EXERCISE:
Please transcribe exactly the lines from the first line of the records below through the line containing "payment method: Google Pay -> PayPal", including both, and omit all pictures.
(MATERIAL SUPPLIED Opens)
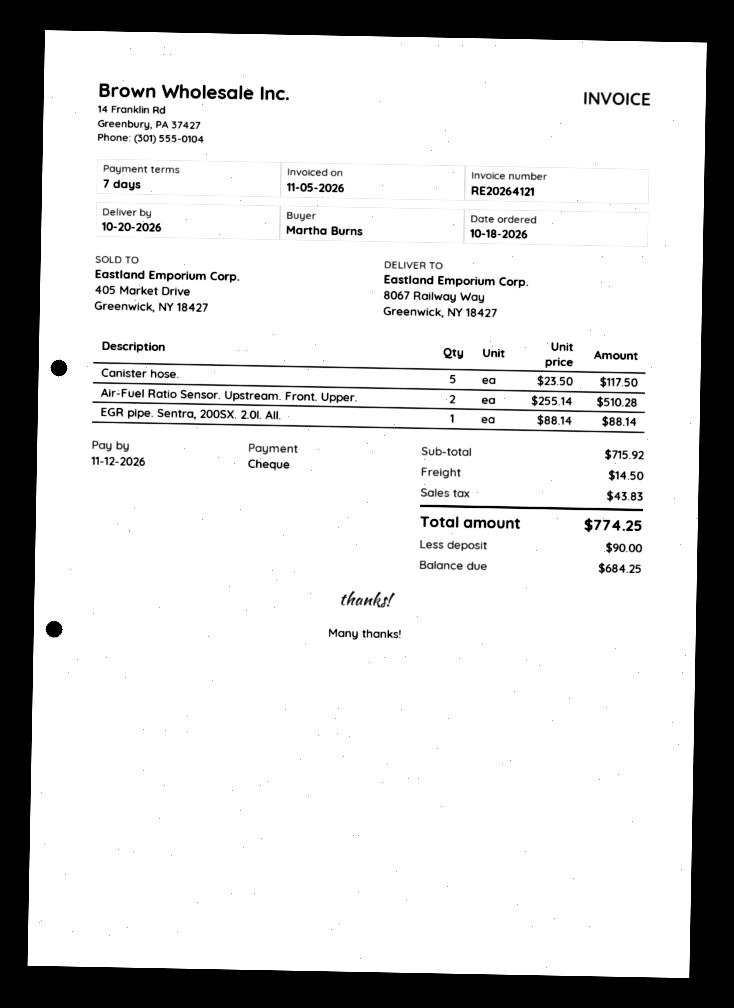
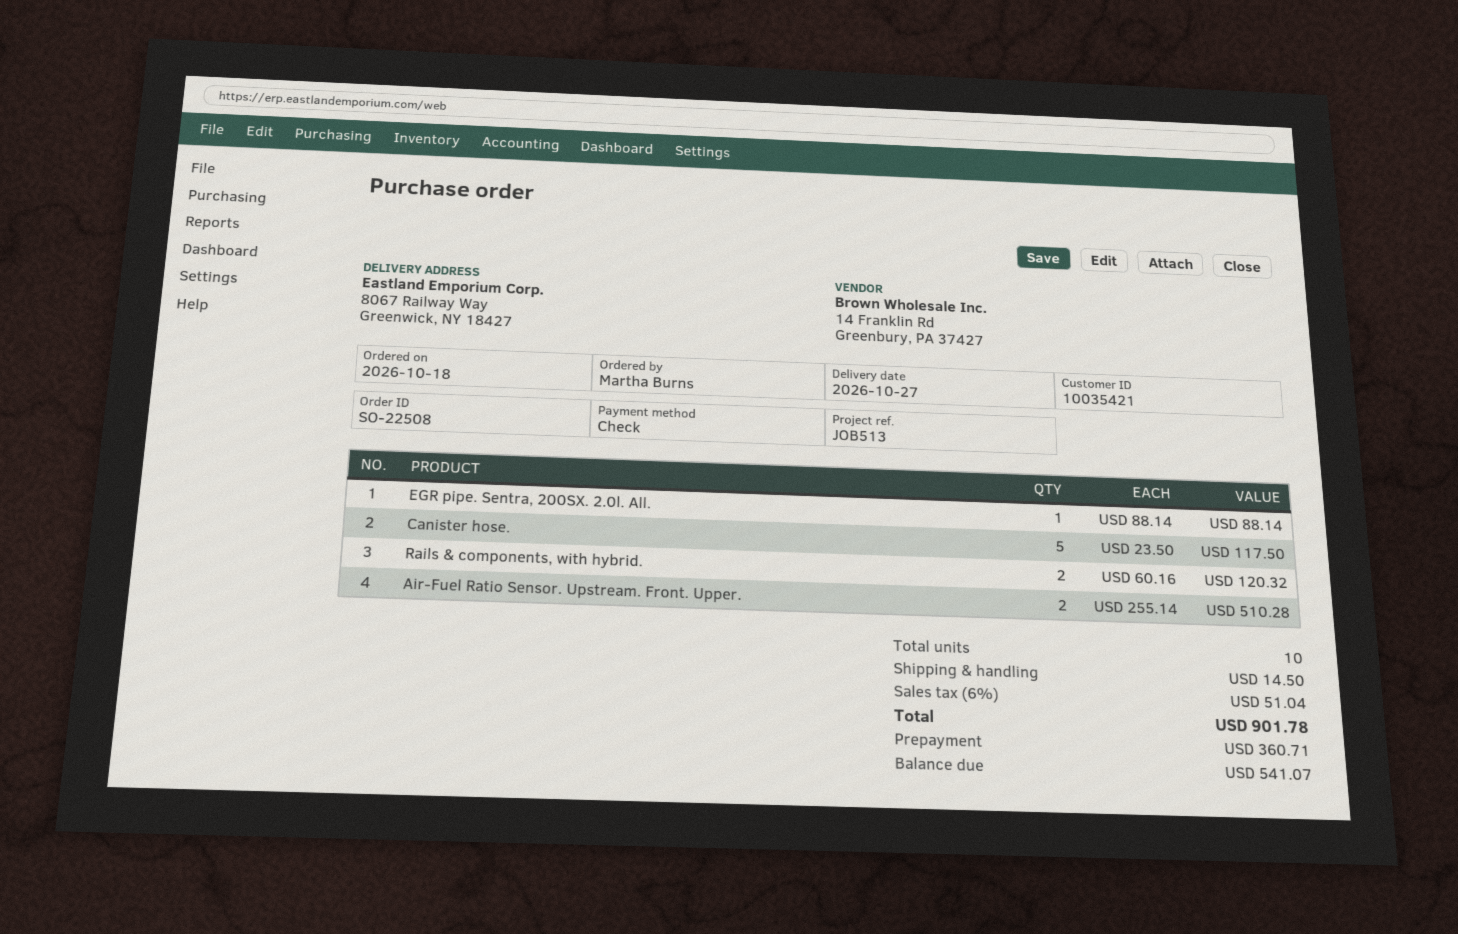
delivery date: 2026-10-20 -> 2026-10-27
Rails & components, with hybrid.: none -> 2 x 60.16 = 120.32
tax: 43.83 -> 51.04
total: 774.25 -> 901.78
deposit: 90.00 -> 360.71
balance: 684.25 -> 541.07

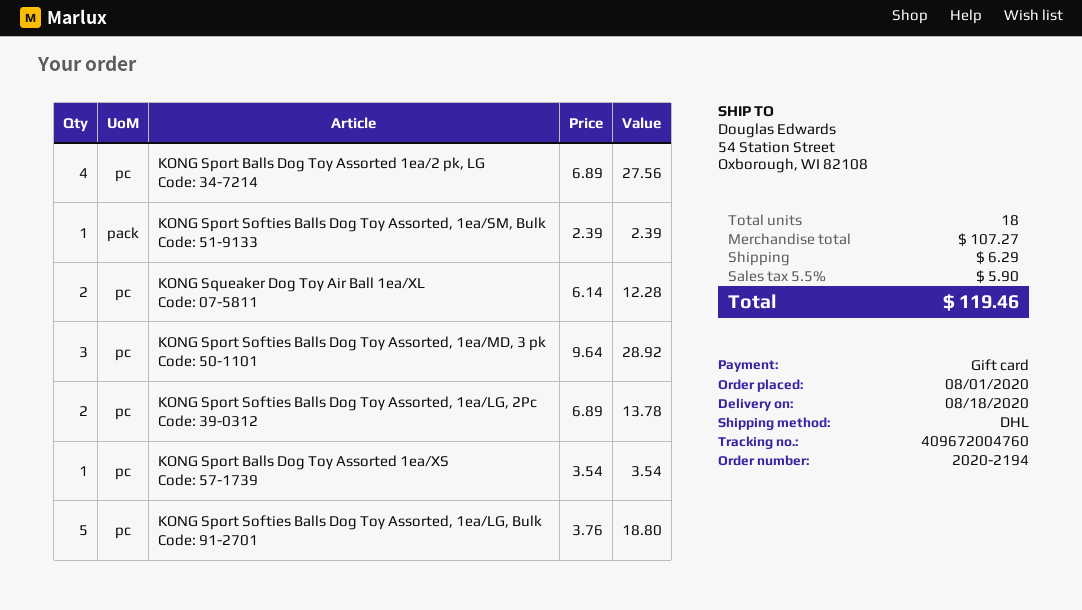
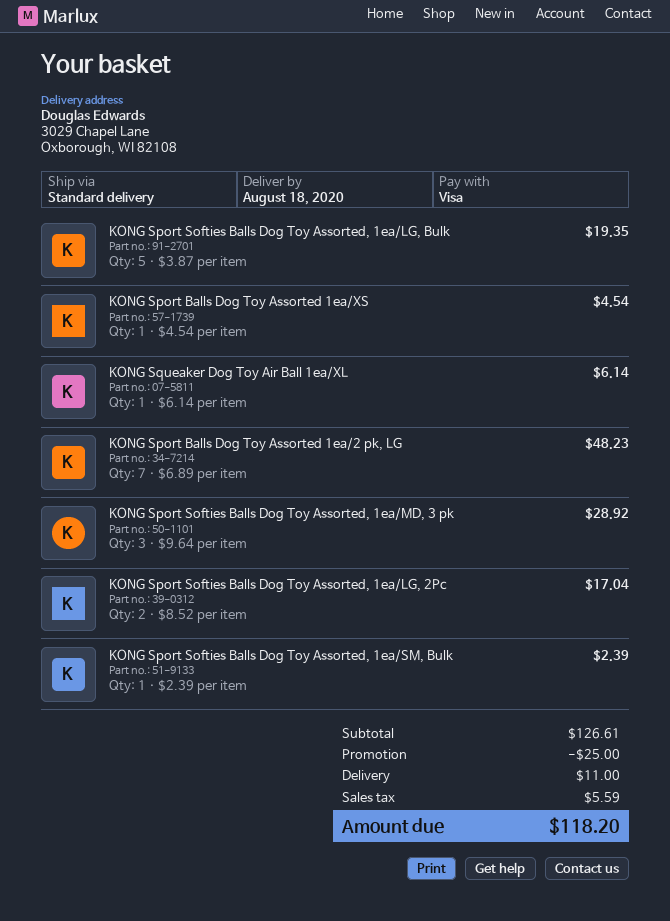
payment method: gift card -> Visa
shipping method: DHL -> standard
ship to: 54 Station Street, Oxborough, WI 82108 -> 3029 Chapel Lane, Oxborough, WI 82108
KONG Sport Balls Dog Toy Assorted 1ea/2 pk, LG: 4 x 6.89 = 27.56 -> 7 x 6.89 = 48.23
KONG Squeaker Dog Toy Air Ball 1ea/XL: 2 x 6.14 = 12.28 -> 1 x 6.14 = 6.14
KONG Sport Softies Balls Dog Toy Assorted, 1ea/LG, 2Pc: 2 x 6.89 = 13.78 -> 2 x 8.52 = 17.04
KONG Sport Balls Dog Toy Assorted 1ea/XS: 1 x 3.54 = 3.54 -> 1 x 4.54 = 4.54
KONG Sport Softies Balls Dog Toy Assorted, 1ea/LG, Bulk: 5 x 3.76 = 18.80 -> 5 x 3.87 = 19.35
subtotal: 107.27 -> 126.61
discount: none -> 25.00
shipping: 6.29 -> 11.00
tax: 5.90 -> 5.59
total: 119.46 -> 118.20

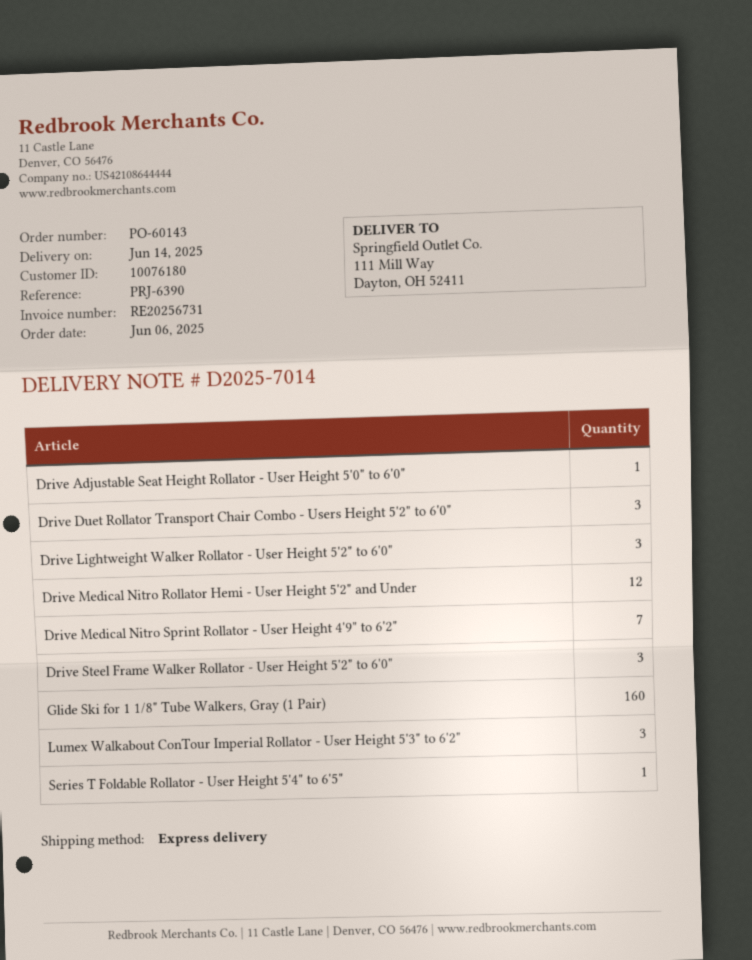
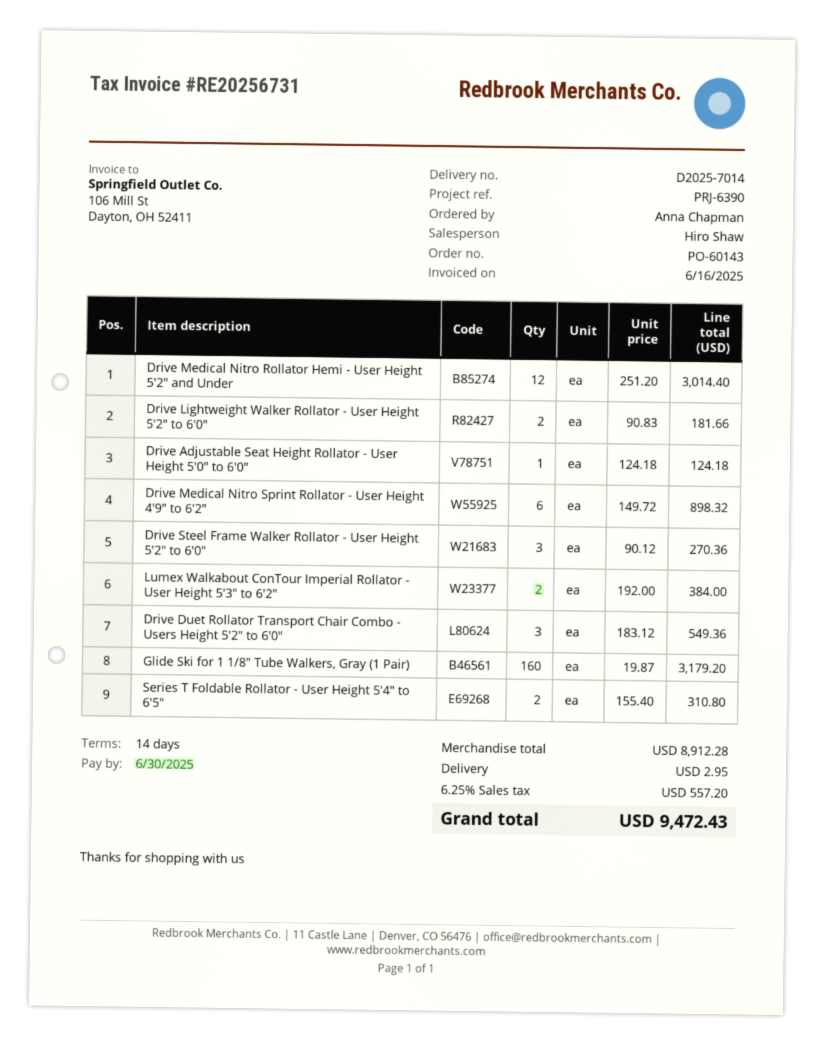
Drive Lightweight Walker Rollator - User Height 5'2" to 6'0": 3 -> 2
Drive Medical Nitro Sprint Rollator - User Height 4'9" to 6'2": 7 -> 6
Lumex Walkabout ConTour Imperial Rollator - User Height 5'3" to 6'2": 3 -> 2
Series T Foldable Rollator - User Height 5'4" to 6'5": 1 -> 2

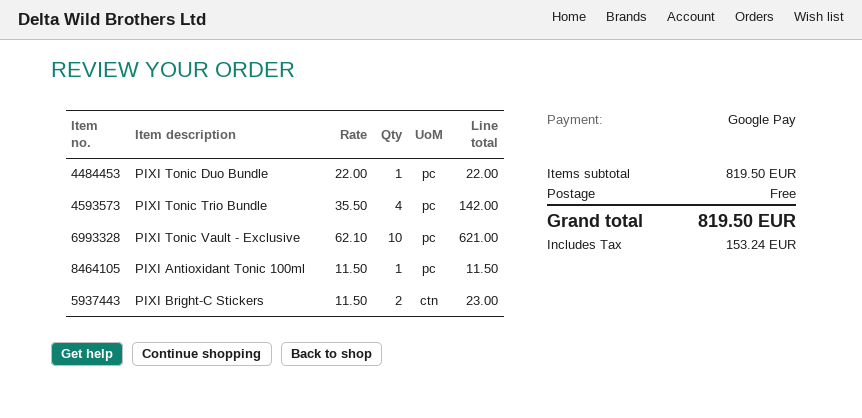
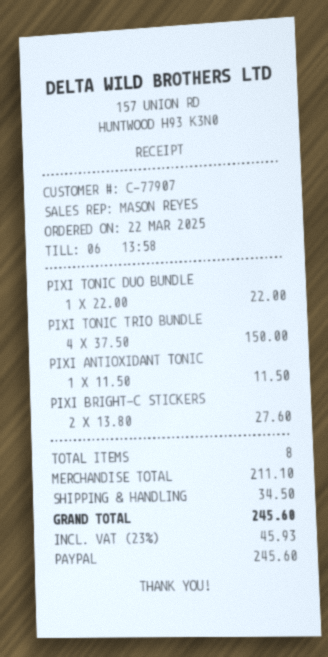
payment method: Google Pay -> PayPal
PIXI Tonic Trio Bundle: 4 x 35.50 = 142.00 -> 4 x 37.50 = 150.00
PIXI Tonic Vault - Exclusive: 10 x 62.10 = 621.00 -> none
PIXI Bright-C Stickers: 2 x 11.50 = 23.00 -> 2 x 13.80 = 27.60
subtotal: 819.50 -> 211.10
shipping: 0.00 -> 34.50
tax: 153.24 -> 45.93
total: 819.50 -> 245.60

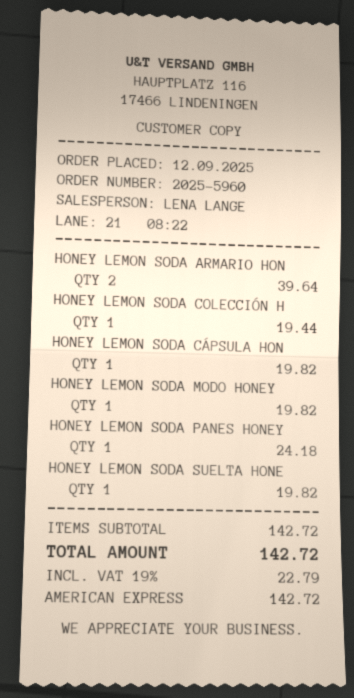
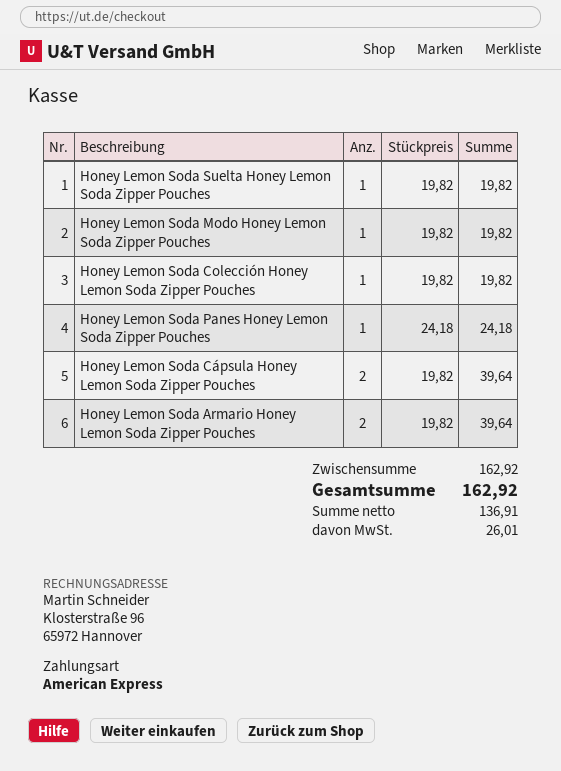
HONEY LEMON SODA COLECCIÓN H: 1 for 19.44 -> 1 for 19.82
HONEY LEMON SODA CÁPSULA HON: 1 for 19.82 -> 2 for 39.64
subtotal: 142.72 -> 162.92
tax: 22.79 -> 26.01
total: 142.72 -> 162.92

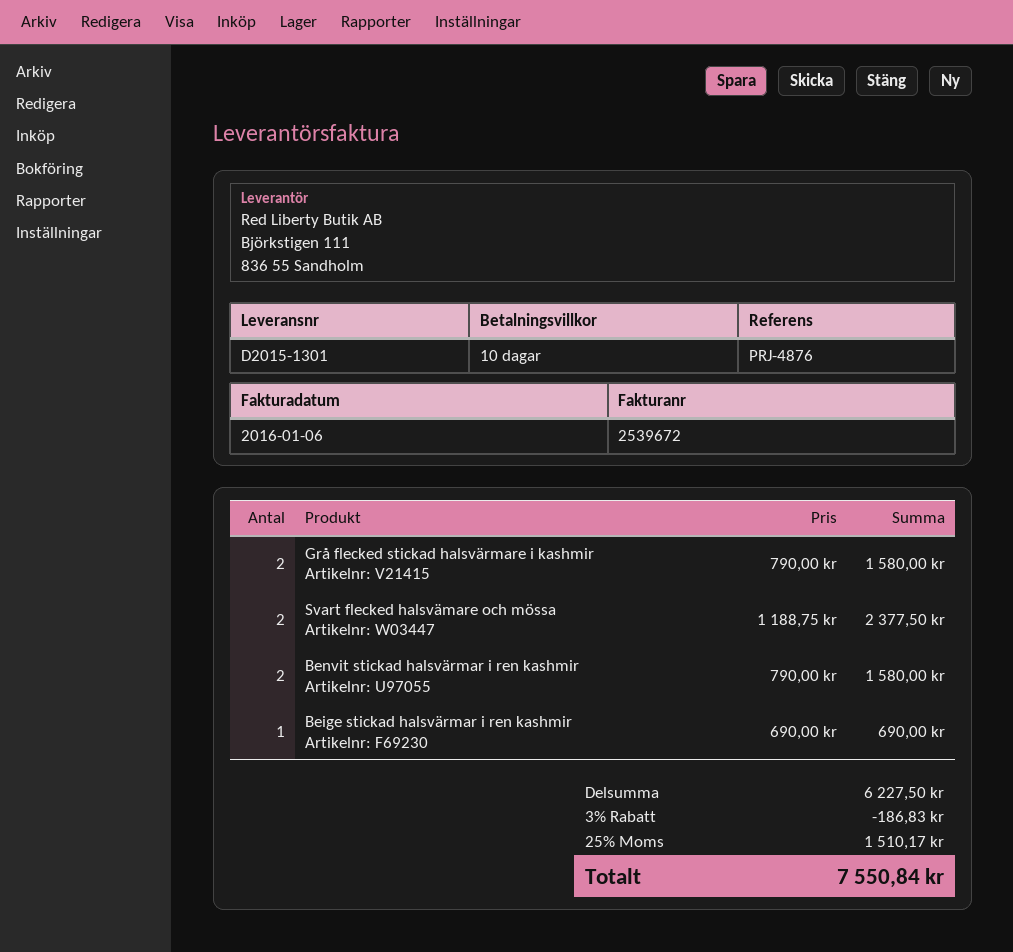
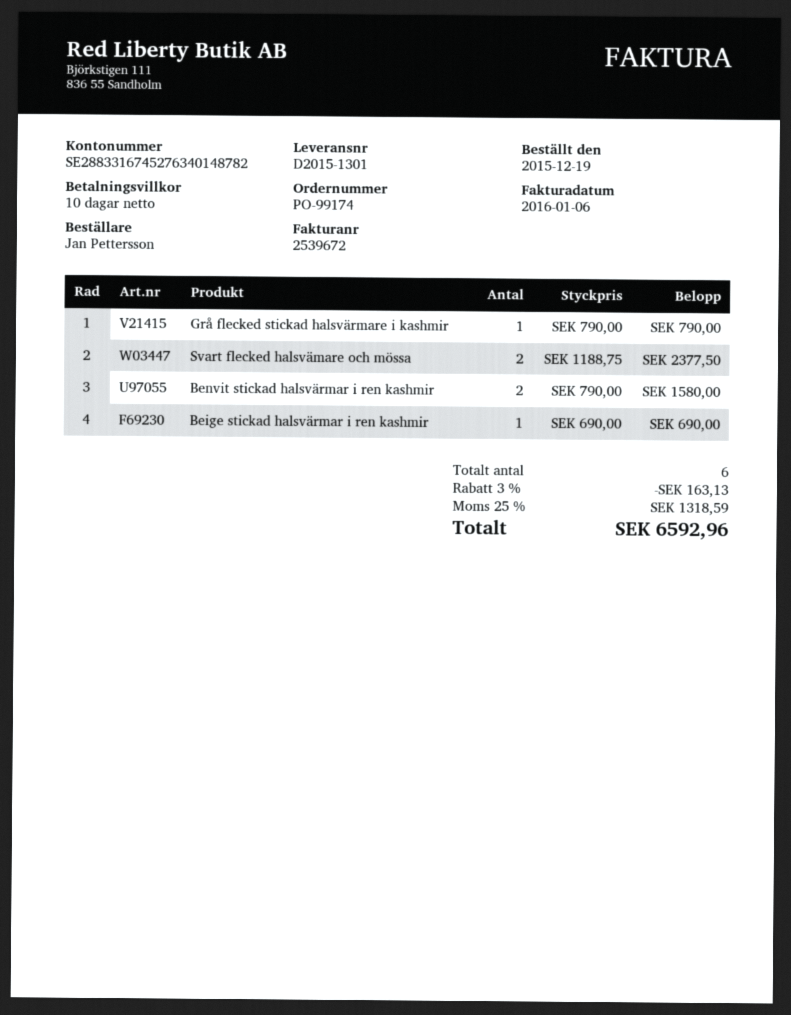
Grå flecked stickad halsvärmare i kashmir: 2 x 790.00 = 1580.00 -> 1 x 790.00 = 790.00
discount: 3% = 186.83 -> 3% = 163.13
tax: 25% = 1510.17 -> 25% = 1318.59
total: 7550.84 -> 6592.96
(MATERIAL SUPPLIED Closes)
YOUR RESPONSE:
delivery date: 2026-10-20 -> 2026-10-27
Rails & components, with hybrid.: none -> 2 x 60.16 = 120.32
tax: 43.83 -> 51.04
total: 774.25 -> 901.78
deposit: 90.00 -> 360.71
balance: 684.25 -> 541.07

payment method: gift card -> Visa
shipping method: DHL -> standard
ship to: 54 Station Street, Oxborough, WI 82108 -> 3029 Chapel Lane, Oxborough, WI 82108
KONG Sport Balls Dog Toy Assorted 1ea/2 pk, LG: 4 x 6.89 = 27.56 -> 7 x 6.89 = 48.23
KONG Squeaker Dog Toy Air Ball 1ea/XL: 2 x 6.14 = 12.28 -> 1 x 6.14 = 6.14
KONG Sport Softies Balls Dog Toy Assorted, 1ea/LG, 2Pc: 2 x 6.89 = 13.78 -> 2 x 8.52 = 17.04
KONG Sport Balls Dog Toy Assorted 1ea/XS: 1 x 3.54 = 3.54 -> 1 x 4.54 = 4.54
KONG Sport Softies Balls Dog Toy Assorted, 1ea/LG, Bulk: 5 x 3.76 = 18.80 -> 5 x 3.87 = 19.35
subtotal: 107.27 -> 126.61
discount: none -> 25.00
shipping: 6.29 -> 11.00
tax: 5.90 -> 5.59
total: 119.46 -> 118.20

Drive Lightweight Walker Rollator - User Height 5'2" to 6'0": 3 -> 2
Drive Medical Nitro Sprint Rollator - User Height 4'9" to 6'2": 7 -> 6
Lumex Walkabout ConTour Imperial Rollator - User Height 5'3" to 6'2": 3 -> 2
Series T Foldable Rollator - User Height 5'4" to 6'5": 1 -> 2

payment method: Google Pay -> PayPal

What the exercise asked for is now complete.